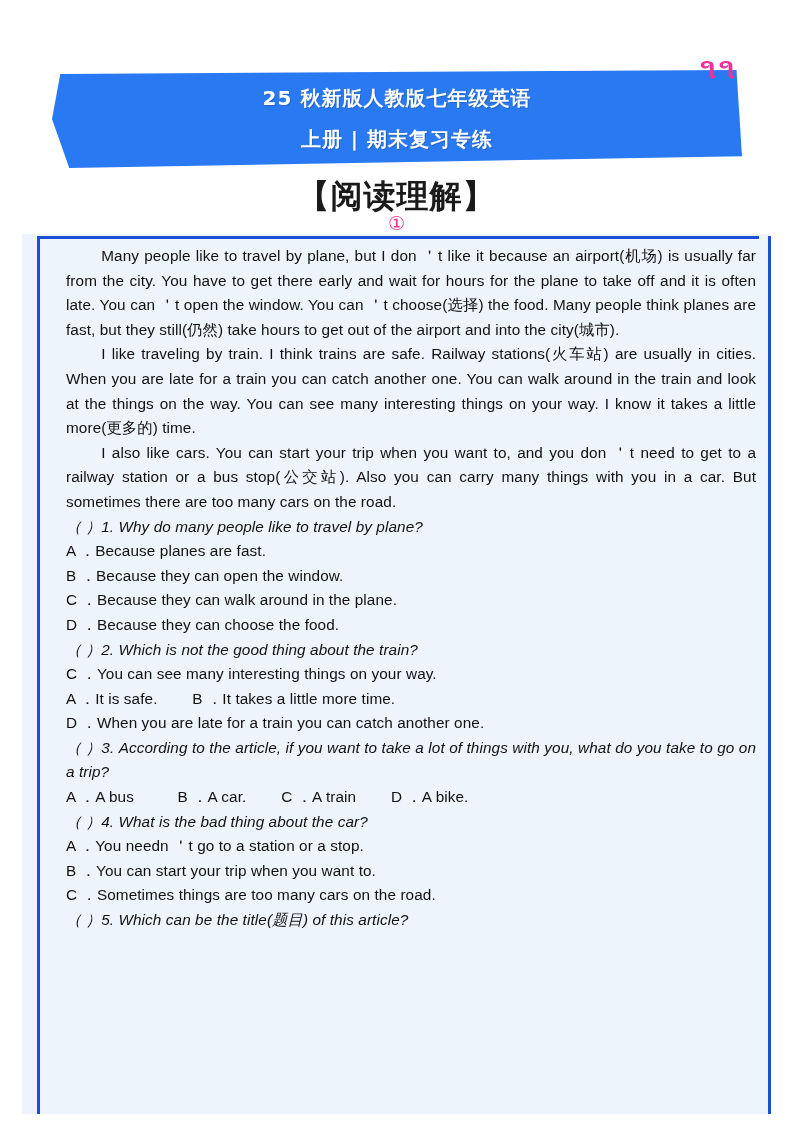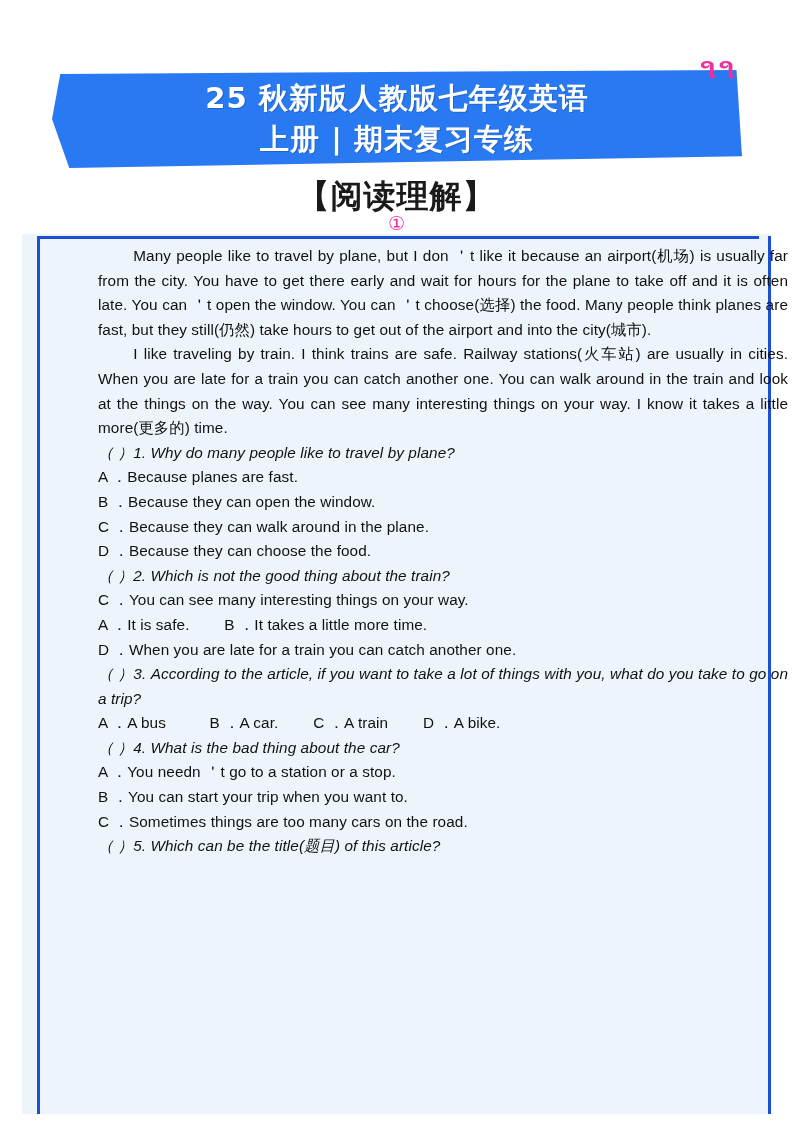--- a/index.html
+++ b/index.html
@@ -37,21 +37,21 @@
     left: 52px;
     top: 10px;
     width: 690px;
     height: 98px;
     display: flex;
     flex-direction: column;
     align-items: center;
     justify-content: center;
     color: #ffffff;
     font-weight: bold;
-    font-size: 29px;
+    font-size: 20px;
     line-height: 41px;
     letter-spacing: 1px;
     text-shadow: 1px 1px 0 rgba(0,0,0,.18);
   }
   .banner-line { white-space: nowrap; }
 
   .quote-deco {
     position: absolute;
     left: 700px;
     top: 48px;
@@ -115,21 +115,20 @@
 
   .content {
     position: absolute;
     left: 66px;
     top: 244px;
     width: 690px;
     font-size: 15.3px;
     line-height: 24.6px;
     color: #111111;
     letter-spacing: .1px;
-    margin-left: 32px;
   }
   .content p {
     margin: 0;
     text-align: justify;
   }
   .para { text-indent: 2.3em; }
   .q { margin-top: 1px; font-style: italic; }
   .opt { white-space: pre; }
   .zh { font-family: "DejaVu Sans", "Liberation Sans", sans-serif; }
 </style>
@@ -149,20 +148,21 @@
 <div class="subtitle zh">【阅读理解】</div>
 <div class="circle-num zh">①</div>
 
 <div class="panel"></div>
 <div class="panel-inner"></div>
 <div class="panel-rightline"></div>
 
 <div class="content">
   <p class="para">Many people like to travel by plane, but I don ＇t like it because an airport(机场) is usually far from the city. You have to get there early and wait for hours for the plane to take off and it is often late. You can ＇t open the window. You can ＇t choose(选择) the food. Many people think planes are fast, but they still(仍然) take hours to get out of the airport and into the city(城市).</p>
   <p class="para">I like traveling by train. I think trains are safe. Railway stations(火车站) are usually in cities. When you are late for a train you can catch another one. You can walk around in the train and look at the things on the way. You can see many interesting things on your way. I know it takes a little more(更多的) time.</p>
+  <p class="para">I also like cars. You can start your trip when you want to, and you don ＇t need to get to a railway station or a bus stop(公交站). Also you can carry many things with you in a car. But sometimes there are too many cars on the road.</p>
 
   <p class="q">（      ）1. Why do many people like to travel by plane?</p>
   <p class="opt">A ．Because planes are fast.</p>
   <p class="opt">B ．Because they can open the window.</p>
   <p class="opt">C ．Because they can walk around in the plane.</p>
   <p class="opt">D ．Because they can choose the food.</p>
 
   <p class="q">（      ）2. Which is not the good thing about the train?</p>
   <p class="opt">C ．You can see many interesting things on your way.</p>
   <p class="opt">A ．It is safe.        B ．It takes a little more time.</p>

▬▬▬▬▬▬▬▬▬▬

• [Your objective]:
Print all the records again exactly; do not include any picture.

• [Solution to this exercise]:
--- a/index.html
+++ b/index.html
@@ -37,21 +37,21 @@
     left: 52px;
     top: 10px;
     width: 690px;
     height: 98px;
     display: flex;
     flex-direction: column;
     align-items: center;
     justify-content: center;
     color: #ffffff;
     font-weight: bold;
-    font-size: 29px;
+    font-size: 20px;
     line-height: 41px;
     letter-spacing: 1px;
     text-shadow: 1px 1px 0 rgba(0,0,0,.18);
   }
   .banner-line { white-space: nowrap; }
 
   .quote-deco {
     position: absolute;
     left: 700px;
     top: 48px;
@@ -115,21 +115,20 @@
 
   .content {
     position: absolute;
     left: 66px;
     top: 244px;
     width: 690px;
     font-size: 15.3px;
     line-height: 24.6px;
     color: #111111;
     letter-spacing: .1px;
-    margin-left: 32px;
   }
   .content p {
     margin: 0;
     text-align: justify;
   }
   .para { text-indent: 2.3em; }
   .q { margin-top: 1px; font-style: italic; }
   .opt { white-space: pre; }
   .zh { font-family: "DejaVu Sans", "Liberation Sans", sans-serif; }
 </style>
@@ -149,20 +148,21 @@
 <div class="subtitle zh">【阅读理解】</div>
 <div class="circle-num zh">①</div>
 
 <div class="panel"></div>
 <div class="panel-inner"></div>
 <div class="panel-rightline"></div>
 
 <div class="content">
   <p class="para">Many people like to travel by plane, but I don ＇t like it because an airport(机场) is usually far from the city. You have to get there early and wait for hours for the plane to take off and it is often late. You can ＇t open the window. You can ＇t choose(选择) the food. Many people think planes are fast, but they still(仍然) take hours to get out of the airport and into the city(城市).</p>
   <p class="para">I like traveling by train. I think trains are safe. Railway stations(火车站) are usually in cities. When you are late for a train you can catch another one. You can walk around in the train and look at the things on the way. You can see many interesting things on your way. I know it takes a little more(更多的) time.</p>
+  <p class="para">I also like cars. You can start your trip when you want to, and you don ＇t need to get to a railway station or a bus stop(公交站). Also you can carry many things with you in a car. But sometimes there are too many cars on the road.</p>
 
   <p class="q">（      ）1. Why do many people like to travel by plane?</p>
   <p class="opt">A ．Because planes are fast.</p>
   <p class="opt">B ．Because they can open the window.</p>
   <p class="opt">C ．Because they can walk around in the plane.</p>
   <p class="opt">D ．Because they can choose the food.</p>
 
   <p class="q">（      ）2. Which is not the good thing about the train?</p>
   <p class="opt">C ．You can see many interesting things on your way.</p>
   <p class="opt">A ．It is safe.        B ．It takes a little more time.</p>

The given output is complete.